I sit in meetings (on the phone a lot – see “Anywheres” in the next section…) and I write in a notebook (a Moleskine, for those diary fetishists, with a 4-colour Bic, the pinnacle of French invention.) Right now, I am typing this post on a Pixelbook. One that could take handwriting if I was so inclined. And there’s the divide again. Digital or analogue? Sure there are many solutions for writing digitally (I still own my Apple Newton, and it still works 25 years on). But there is something about writing, pen on paper, that meets some pre-metric need in my soul.
Travel? I use my phone’s GPS. But I bring a sheet map as well. Especially for Jeep-conveyed back-country jaunts. An old 1979 vintage topo map from Mines and Surveys, with height in 100 foot bands (not those crazy 90 meter bands of the metric editions.) Something about seeing the really big picture and not only the next turn. Analogue guides digital.
Research, large projects, data… I know it all “should” be purely digital (and in the gosh darned cloud too ya know) but my master’s thesis was typed on a Corona electric typewriter. My doctoral thesis, on a computer, but from hand-transcribed interviews and cue cards to sort themes in the data. Analogue. Digital.
Very recently, I read an excerpt from Stephen Harper’s new book. In it, he was trying to explain Trump’s victory (and every other right-of-centre new leader). He, in my opinion, over-simplified the story with two kinds of people, “Anywheres” and “Somewheres”.

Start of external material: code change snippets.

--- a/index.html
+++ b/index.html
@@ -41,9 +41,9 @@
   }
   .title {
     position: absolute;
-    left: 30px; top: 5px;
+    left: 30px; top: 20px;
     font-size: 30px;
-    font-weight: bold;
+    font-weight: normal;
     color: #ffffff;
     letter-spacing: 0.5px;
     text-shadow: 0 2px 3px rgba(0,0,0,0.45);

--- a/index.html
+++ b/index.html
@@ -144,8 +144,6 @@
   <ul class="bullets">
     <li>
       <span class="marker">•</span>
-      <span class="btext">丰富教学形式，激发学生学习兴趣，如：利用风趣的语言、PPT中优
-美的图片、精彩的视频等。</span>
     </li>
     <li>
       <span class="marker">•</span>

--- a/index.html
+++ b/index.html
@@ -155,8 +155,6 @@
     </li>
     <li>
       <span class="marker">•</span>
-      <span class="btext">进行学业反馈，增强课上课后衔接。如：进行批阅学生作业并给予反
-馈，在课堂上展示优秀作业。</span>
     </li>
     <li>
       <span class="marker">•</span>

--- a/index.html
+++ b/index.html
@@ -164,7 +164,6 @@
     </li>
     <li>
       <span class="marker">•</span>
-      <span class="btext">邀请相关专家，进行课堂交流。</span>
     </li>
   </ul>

The Anywhere was someone who essentially lived a global existence – traveled the world, had a job that allowed them to live and work anywhere (he did name professors as one group), and who – in his opinion – took advantage of the passport of their issuing country, while skimming the freedom of the rules of any other country that suited them. Don’t like Canada’s rules for your industry? Open a factory in Malaysia. But keep your Canadian passport because it offers more freedom than others might.
Meanwhile, the Somewheres were those that grew up in a place, near their parents, kids going to the same schools as their parents, working and living in a small sphere with the occasional jaunt to Mexico for vacation. Of course Steve suggested that these people were the salt of the earth (he didn’t really say that but he did suggest that good solid conservative values came from this source, those same values that have made Canada great, or some such thing.) An thus an over-simplified dichotomy, of which he has a clear preference.
I read this thinking that once again, in these splits, I find myself a blend of the two. Not so bad as Donny and Marie once were (“I’m a little bit country, I’m a little bit rock and roll…”) but I live the life of an Anywhere while physically existing as a Somewhere. Explain that, Steve!
Maybe it’s just another case of analogue vs digital. Metric vs Imperial. The weird blessing that lets the #crossroadgeneration function in their flexible and unique way.